7 The antecedent circumstances of the applicant and his associates and the circumstances of their respective offence were relevantly indistinguishable apart from the differences in the quantities of ecstasy they imported. After sentencing Ebert, Gillespie and Tormey, the sentencing Judge continued:

    "I have considered the question of the offender De Bonde and the fact that the amount actually proven to have been imported by him is rather less than others. The appreciation of this is somewhat difficult but I consider it to be a consideration of marginal significance only and only relevant to the extent that the net result is that the sentence to be imposed on De Bonde is that of 5 years imprisonment with a 2 and a half year period before eligibility for parole… ."

8 His Honour seems to have meant that, while the applicant would receive a less severe sentence than his associates because he had imported a smaller quantity of ecstasy, the sentence appropriate for him in all the circumstances was not significantly lower than the sentence appropriate for his associates. That construction of his Honour's quoted remarks is consistent with the identical sentences imposed on the applicant's associates in the District Court despite the differences in the respective amounts each imported.

9 There was no necessary error of principle in that approach. It was not incumbent on the sentencing Judge to give each of the four offenders whom he sentenced a different sentence by reason of the different amounts which they imported provided that each sentence was related to the circumstances of the offender and his offence, including the quantity that he imported and the need to maintain an appropriate proportionality between the respective sentences having regard to the different amounts imported and any other differentiating circumstances.

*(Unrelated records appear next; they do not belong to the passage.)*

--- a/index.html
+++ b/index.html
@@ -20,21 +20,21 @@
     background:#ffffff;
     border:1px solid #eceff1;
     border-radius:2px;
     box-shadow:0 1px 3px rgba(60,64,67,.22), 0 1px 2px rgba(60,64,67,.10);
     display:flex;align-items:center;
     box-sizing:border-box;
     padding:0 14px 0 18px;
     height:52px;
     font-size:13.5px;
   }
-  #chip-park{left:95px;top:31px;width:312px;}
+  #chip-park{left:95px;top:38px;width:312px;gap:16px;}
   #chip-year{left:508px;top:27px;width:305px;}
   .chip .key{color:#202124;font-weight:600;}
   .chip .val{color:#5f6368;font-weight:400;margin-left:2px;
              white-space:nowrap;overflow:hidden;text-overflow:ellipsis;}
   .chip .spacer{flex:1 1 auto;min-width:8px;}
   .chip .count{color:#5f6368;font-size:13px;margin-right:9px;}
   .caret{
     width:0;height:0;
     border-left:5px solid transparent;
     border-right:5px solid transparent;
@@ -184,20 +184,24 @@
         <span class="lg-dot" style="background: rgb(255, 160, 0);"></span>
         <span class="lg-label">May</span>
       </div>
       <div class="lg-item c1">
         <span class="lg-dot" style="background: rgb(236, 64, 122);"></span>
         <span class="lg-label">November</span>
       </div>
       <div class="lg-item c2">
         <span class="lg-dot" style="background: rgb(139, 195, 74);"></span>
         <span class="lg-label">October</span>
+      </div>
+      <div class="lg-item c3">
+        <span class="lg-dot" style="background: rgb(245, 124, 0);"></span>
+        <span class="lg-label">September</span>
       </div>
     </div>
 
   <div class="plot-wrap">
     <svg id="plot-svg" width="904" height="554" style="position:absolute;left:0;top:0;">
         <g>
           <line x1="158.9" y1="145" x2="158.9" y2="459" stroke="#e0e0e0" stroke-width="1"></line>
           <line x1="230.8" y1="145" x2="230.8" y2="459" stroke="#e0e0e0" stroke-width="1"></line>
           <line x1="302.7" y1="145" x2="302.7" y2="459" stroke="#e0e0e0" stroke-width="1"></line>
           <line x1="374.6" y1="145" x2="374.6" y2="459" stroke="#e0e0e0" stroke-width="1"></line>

While it might have been preferable for the sentencing Judge to discuss this aspect of the



(Page 6)
    matter more fully, I am not persuaded that his Honour made an appealable error.

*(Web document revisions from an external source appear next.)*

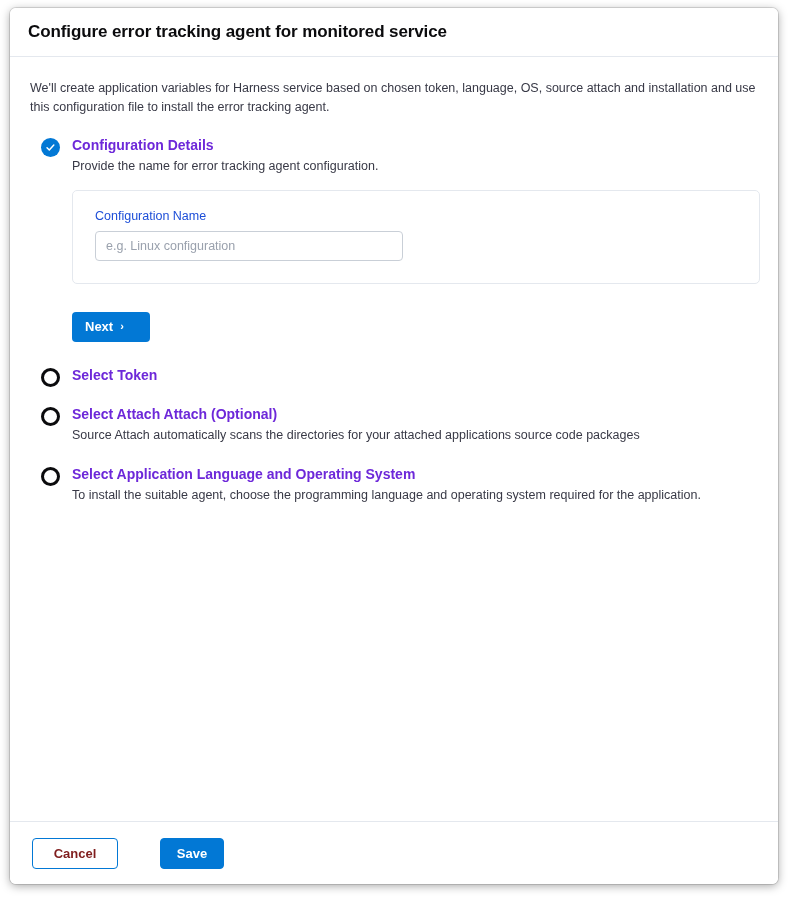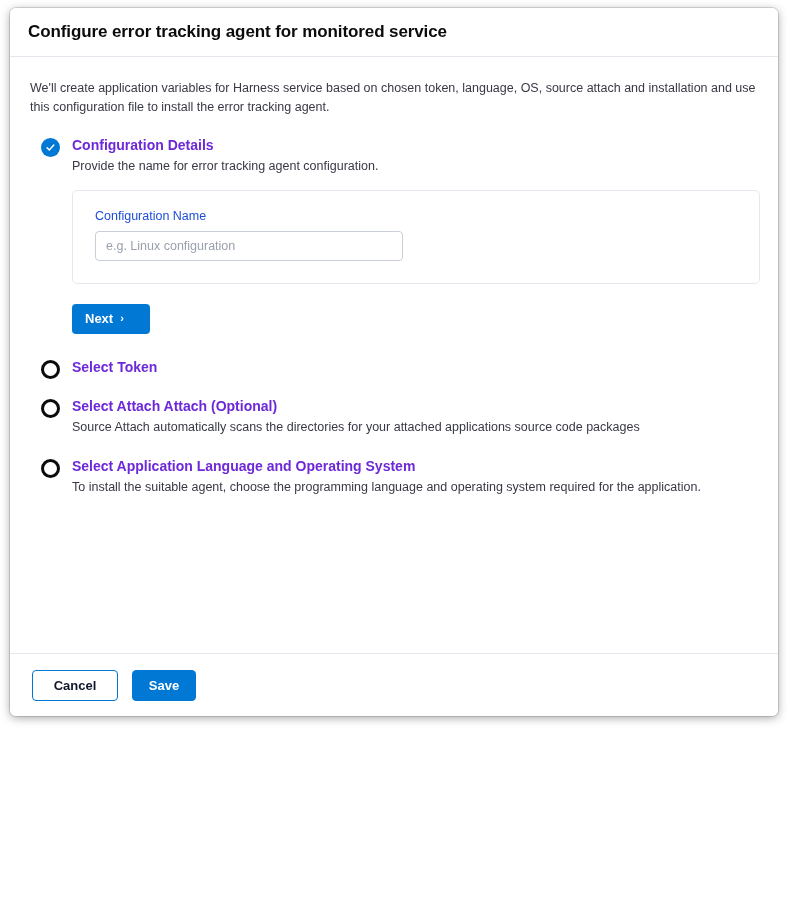--- a/index.html
+++ b/index.html
@@ -11,21 +11,21 @@
   body {
     width: 790px;
     height: 898px;
     overflow: hidden;
   }
   .dialog {
     position: absolute;
     left: 10px;
     top: 8px;
     width: 768px;
-    height: 708px;
+    height: 876px;
     background: #ffffff;
     border-radius: 6px;
     box-shadow: 0 2px 10px rgba(0,0,0,0.35), 0 0 0 1px rgba(0,0,0,0.12);
     display: flex;
     flex-direction: column;
     overflow: hidden;
   }
   .dialog-header {
     height: 48px;
     min-height: 48px;
@@ -126,21 +126,21 @@
     border-radius: 4px;
     padding: 4px 10px;
     font-size: 12.5px;
     color: #0b0b0d;
     font-family: "Liberation Sans", sans-serif;
     background: #ffffff;
     outline: none;
   }
   .text-input::placeholder { color: #9aa1ad; }
   .btn-next {
-    margin-top: 20px;
+    margin-top: 28px;
     margin-bottom: 22px;
     height: 30px;
     min-width: 78px;
     background: #0278d5;
     color: #ffffff;
     border: none;
     border-radius: 4px;
     font-size: 13px;
     font-weight: bold;
     font-family: "Liberation Sans", sans-serif;
@@ -159,39 +159,40 @@
     display: flex;
     align-items: center;
     gap: 14px;
     padding: 0 22px;
     background: #ffffff;
   }
   .btn-cancel {
     height: 31px;
     min-width: 86px;
     background: #ffffff;
-    color: #0f172a;
+    color: #7f1d1d;
     border: 1px solid #0278d5;
     border-radius: 4px;
     font-size: 13px;
     font-weight: bold;
     font-family: "Liberation Sans", sans-serif;
     cursor: pointer;
   }
   .btn-save {
     height: 31px;
     min-width: 64px;
     background: #0278d5;
     color: #ffffff;
     border: 1px solid #0278d5;
     border-radius: 4px;
     font-size: 13px;
     font-weight: bold;
     font-family: "Liberation Sans", sans-serif;
     cursor: pointer;
+    margin-left: 28px;
   }
 </style>
 </head>
 <body>
 
 <div class="dialog">
 
   <div class="dialog-header">
     <div class="dialog-title">Configure error tracking agent for monitored service</div>
   </div>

10 Further, the sentence imposed on the applicant was not excessive. The sentencing Judge's duty in sentencing the applicant was to impose a sentence of appropriate severity in all the circumstances, including any matters in mitigation and the sentences imposed on his associates. I would not favour a lower sentence if this Court were to resentence the applicant. Parliament plainly intends that importers of trafficable quantities of ecstasy be sentenced to substantial periods of imprisonment, and the sentence imposed on the applicant was appropriate.

11 The applicant's application for leave to appeal should be refused.